Too Personal for the Workplace



What is it you want to improve at work?  Customer service? Patient care? Quality control? Error rates? Sales? Communications? Employee Engagement? Check out this bit from Inc. Magazine: “Forty-seven percent of employees say that problems in their personal lives sometimes affect their work performance, according to new research by Bensinger, DuPont & Associates. The firm asked 24,000 employees using its employee assistance program how personal issues were affecting their work. More than 16 percent reported that their personal challenges caused absenteeism, and nearly half said it was hard for them to concentrate. Take note: If you think problems in your team's personal lives have nothing to do with you, you're wrong”.

At the far side of every training program there is a goal for work-related improvement. You already possess the technical skills to run the day to day operational aspects of your workplace, so what skills are needed to make the improvements we are talking about?  They are personal by definition. They involve the person and the personality and the unpredictable nature of the person, doing the work. If we do not make the training personal, the complaint would be that we are trying to script/program everyone into robots. At the same time, many people have the notion that personal matters are off-limits in the workplace. It as if there was some sort of law that personal matters are never to be discussed, with every individual deciding where to draw their own line defining what is personal.
Somewhere in the middle of every training program, there is a collage of personal issues that drive the problems and the solutions to our problems. My job is to inspire, motivate and train people in patterns and practices that bring about success, however they define it. If your people have low self-esteem, low self- confidence, their goals are too small, they carry a scarcity mindset, they fear rejection, fear failure, fear success, or do not have a clear vision, are these people going to help build success in your organization?  If you have these qualities, are you going to enjoy success in your career or your life? Imagine having a high level of confidence and the strength to ask for help when needed. Imagine having such an abundance mentality, that credit could be shared, and responsibility could be taken without a need to assign blame for mistakes. Imagine the productivity levels if everyone, including yourself had goals that made sense and correlated with a personal passion to drive results. This is personal. This is uncomfortable.

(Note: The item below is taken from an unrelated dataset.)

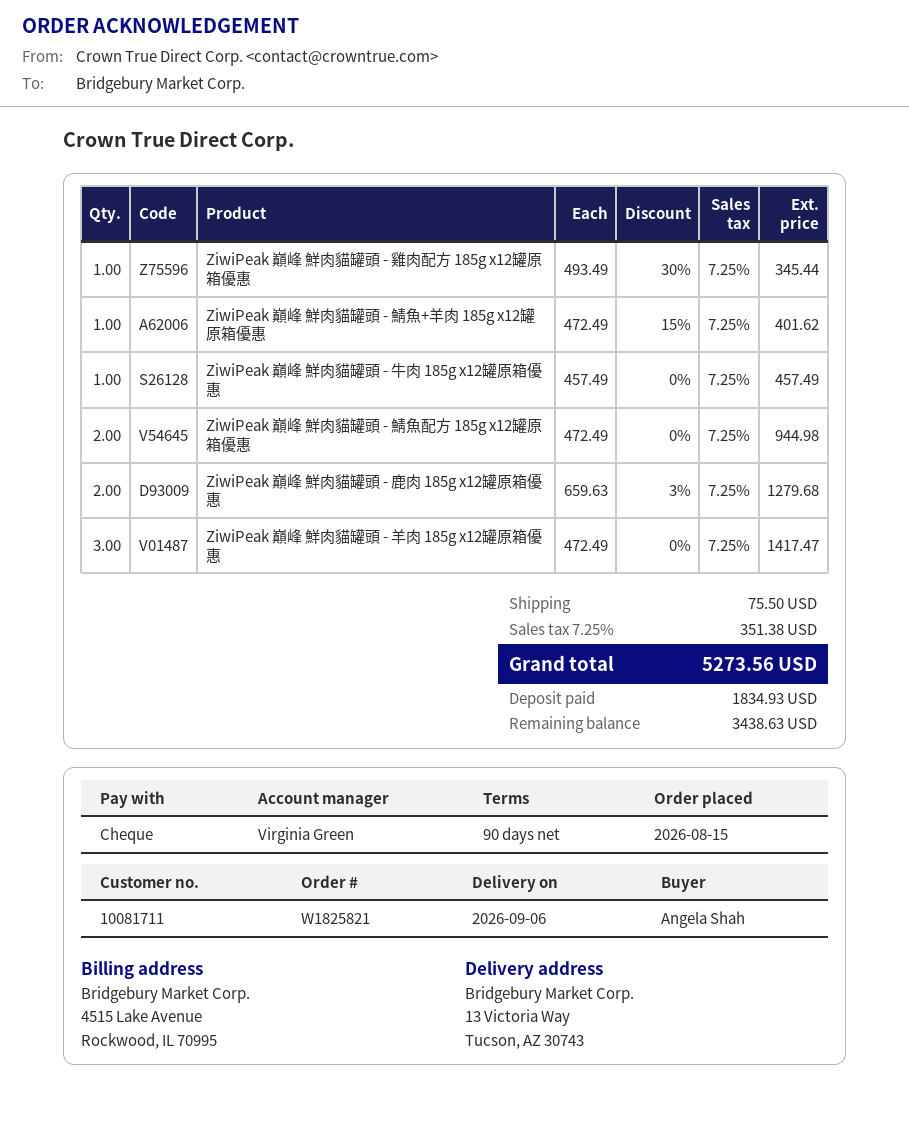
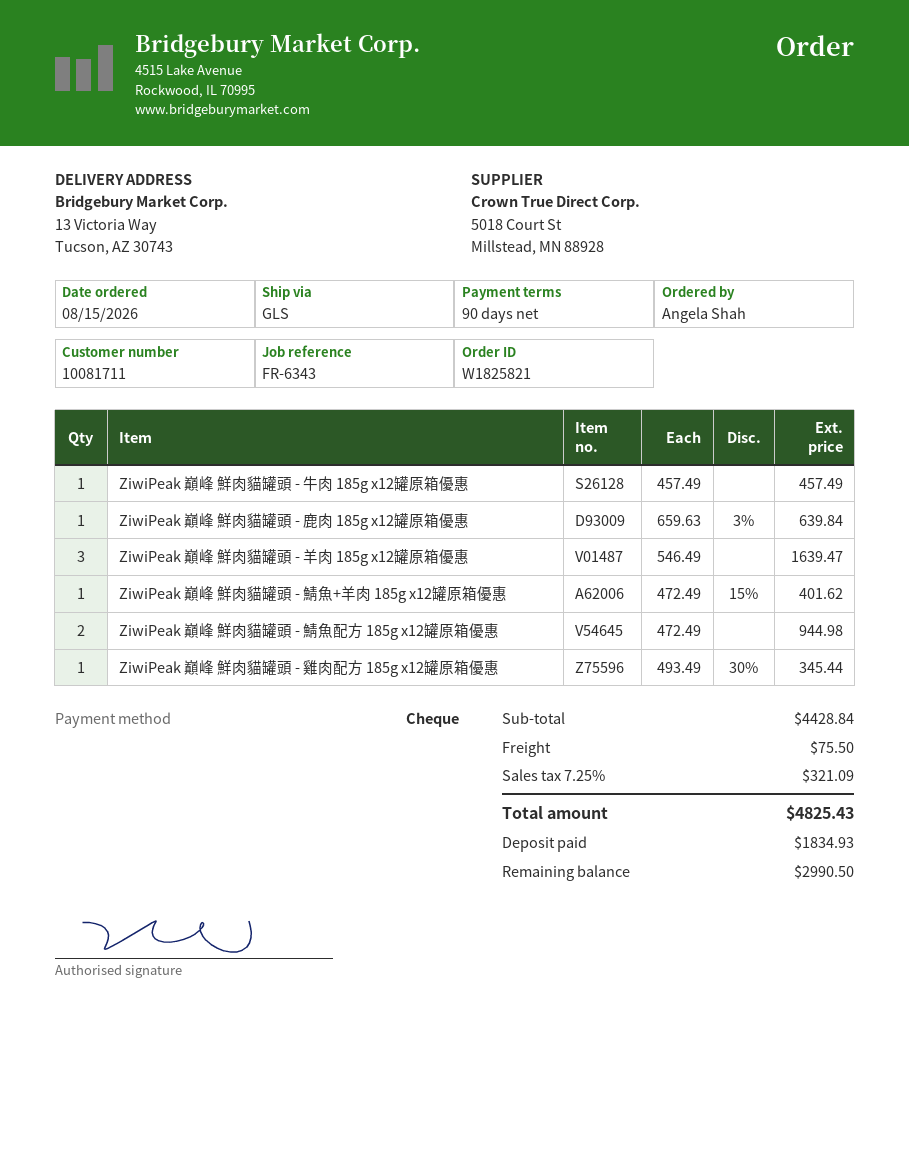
ZiwiPeak 巔峰 鮮肉貓罐頭 - 鹿肉 185g x12罐原箱優惠: 2 x 659.63 - 3% = 1279.68 -> 1 x 659.63 - 3% = 639.84
ZiwiPeak 巔峰 鮮肉貓罐頭 - 羊肉 185g x12罐原箱優惠: 3 x 472.49 = 1417.47 -> 3 x 546.49 = 1639.47
tax: 7.25% = 351.38 -> 7.25% = 321.09
total: 5273.56 -> 4825.43
balance: 3438.63 -> 2990.50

Indeed, if I do my job correctly, many participants will feel uncomfortable. All the good stuff happens just outside your comfort zone, is a popular phrase on Facebook memes, but that doesn’t make it any easier to be uncomfortable. I often start a workshop with the invitation to get comfortable, being uncomfortable. We can easily get used to being comfortable with a little discomfort and start to experience the richness of personal growth. Mind you, we do not do really deep, super-personal work with groups in a work setting; and we are talking about creating just a little discomfort, balanced with an atmosphere of emotional safety. 

If employees (or employers for that matter), feel unsafe sharing what they consider to be personal matters at work, it could be a reflection of their insecurities or a reflection of the culture in the workplace. If trust with co-workers or the boss is low, we would need to work on that first. This summer, we have been running short public workshops dealing with some very popular topics that dramatically affect how people perform at work. These short workshops are very small groups of people who generally do not know one-another and don’t work together. Somehow, this makes it emotionally safer to get voluntarily more personal. It is almost universally true that people are more comfortable sharing personal insights and challenges with total strangers than they are with coworkers. What does that say about our work relationships? What level of trust is there at work if strangers are safer than co-workers? Strangers are not gunning for your job. Strangers will not fire you, gossip about you, or punish you with lousy schedules as a result of knowing your secret weakness. It is easier to hold in the stress and make ourselves literally, physical ill than it is to risk being vulnerable at work. It pains me to know this. It pains me to know so many workers (and bosses) who are actually living this way. It is unnecessary. It is personal. It is also a work issue. The workplace is making us sick with toxic environments that do not support the emotional needs of the workers. It is my observation that not only do most workplaces not proactively support these needs, many are actively contributing to the problem. We teach what you allow. Shouting at employees, verbally abusing one another, storming around like angry, drunken, violent parents with no coping skills, is acceptable behavior in too many workplaces. On the other end of the spectrum, some employees (and some employers) simply shut down at the first sign of conflict. They may even feel that any question of their work, no matter how kindly presented, is a personal attack. These people simply shut down and walk away from conversations as if their passivity would protect them from the impending storm that does not even exist outside their imagination. We wonder why we must “walk on eggshells” with some people, who are not strong enough to handle any feedback or input at all. How are these situations going to get better without being personal?

We need to be willing to get to know ourselves and care for ourselves first. We then need to know and care for one another. We connect with others through stories, awareness and empathy. We build trust by extending trust, by making and keeping promises, and by being transparent. These things require personal strength and self-confidence. It is time to get uncomfortable and stop hiding behind our “right” to not deal with personal matters. It is time to live healthy, happy, vibrant lives and surround ourselves with other happy, healthy vibrant people.